By GUSTAVO FELIPE OLESKO*
Water and energy crisis and environmental devastation tend to increase with privatization
Brazil has suffered several blows throughout its history, not only the political blows that changed the central power, from the night of agony in 1823, passing through the majority blow of 1840, the proclamation of the Republic in 1889, the 1903 blow with the closing of congress, be it the coups that gave birth to the Modern Brazilian State with Vargas in 1930 and again in 1937 and also in his deposition in 1945, reaching the most famous ones, the 1964 coup (with the coup within the coup of 1968) and finally 2016 with Dilma Rousseff.
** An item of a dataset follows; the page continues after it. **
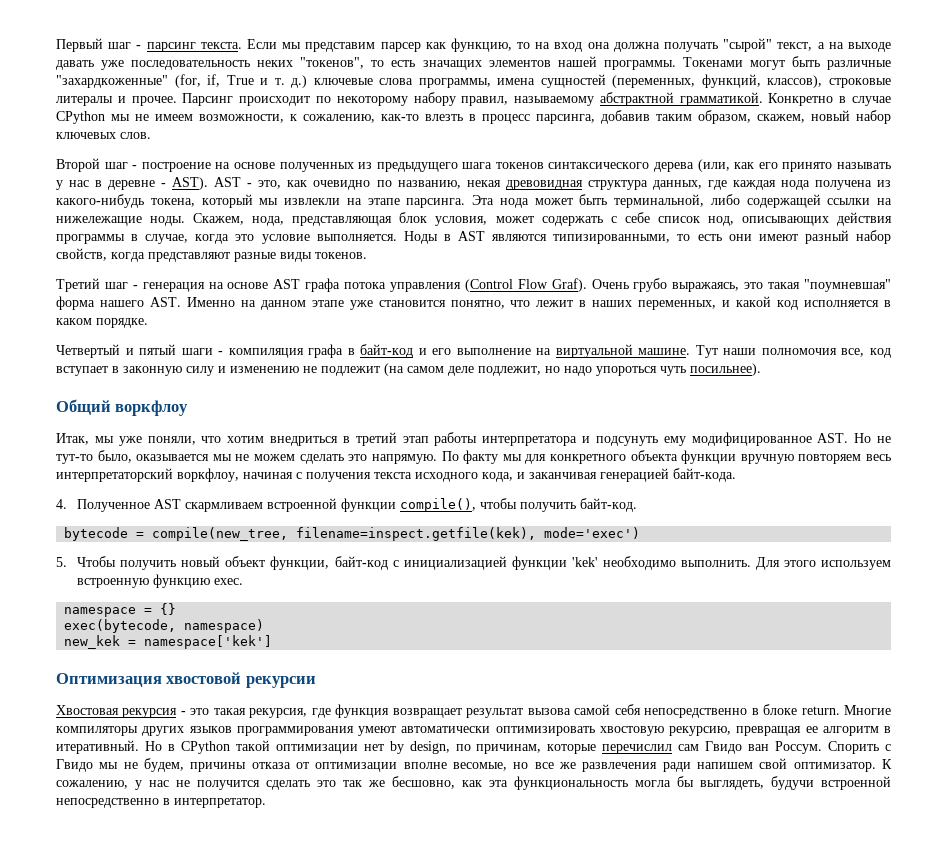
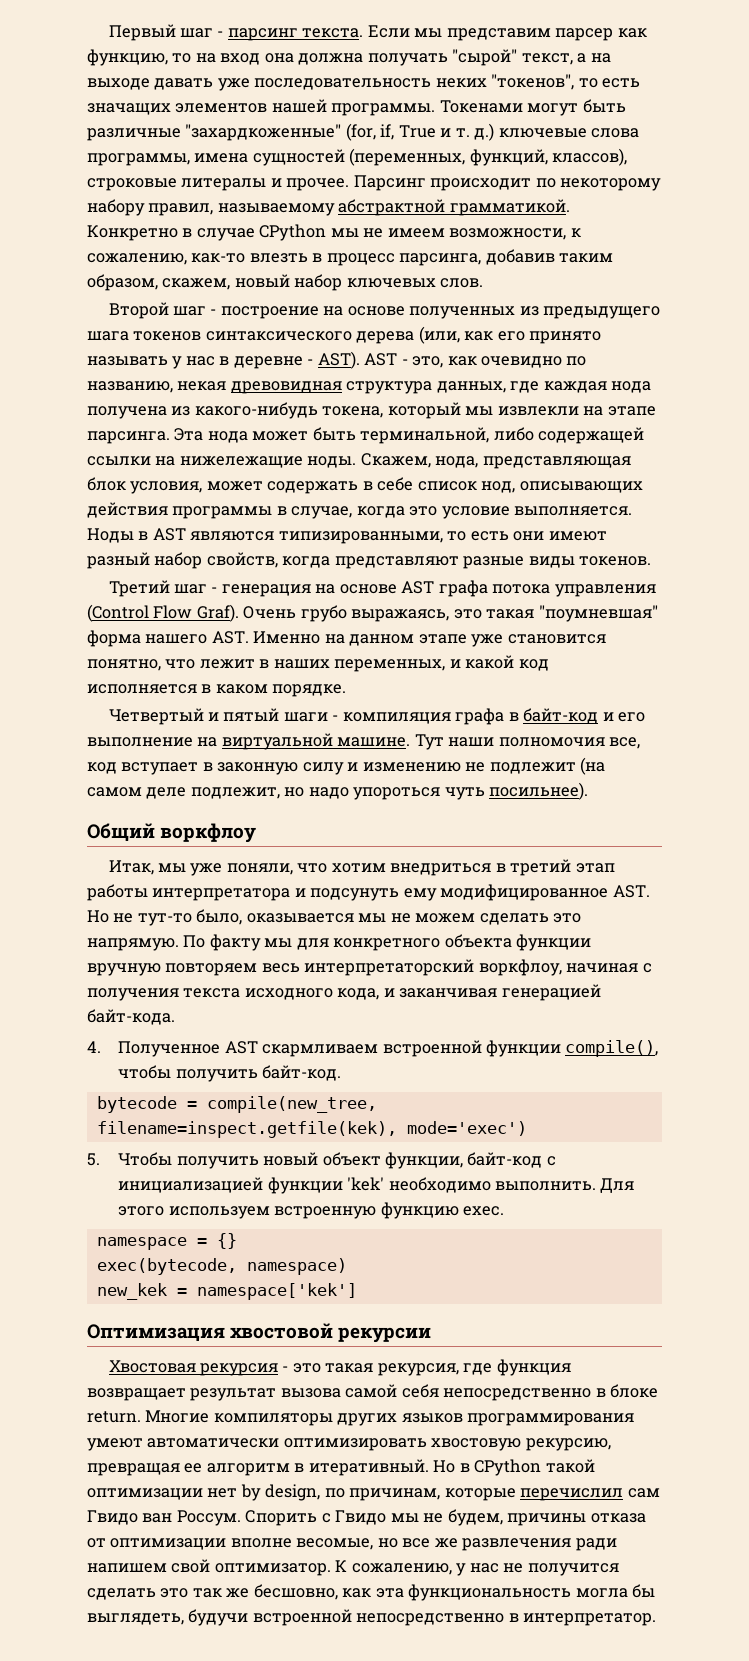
[610,216,617,223] с -> [362,481,373,490] в

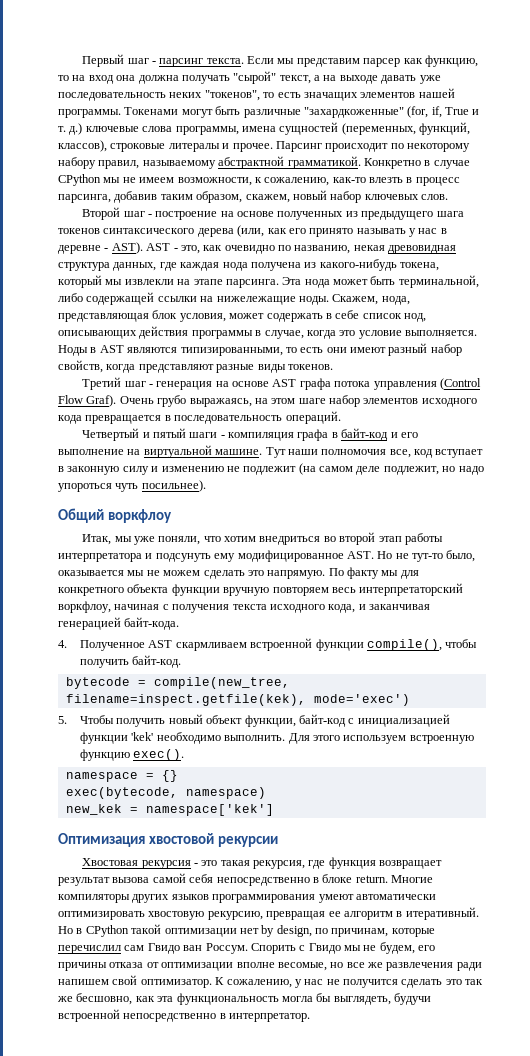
[453,605,658,622] [87,630,606,647] [87,655,549,672] [87,684,347,697] это такая "поумневшая" форма нашего AST. Именно на данном этапе уже становится понятно, что лежит в наших переменных, и какой код исполняется в каком порядке. -> [254,395,477,407] [58,411,341,424] на этом шаге набор элементов исходного кода превращается в последовательность операций.
[495,859,572,876] в третий -> [323,532,376,545] во второй
[463,1206,505,1216] exec. -> [133,749,185,761] exec().
(503, 1517) none -> [418,945,436,951] его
But no, it's not just these blows that the country has suffered, we also have economic blows, which are countless, ranging from criminal concessions to foreigners since the imperial period, ranging from public cleaning to huge areas of 15 km on each side of the famous railway line Rio Grande do Sul – São Paulo, which triggered the Contestado War on the border between Paraná and Santa Catarina, even being sold in exchange for Vale do Rio doce. What the country is watching now, paralyzed, is one of the biggest blows ever given: the privatization of Eletrobrás.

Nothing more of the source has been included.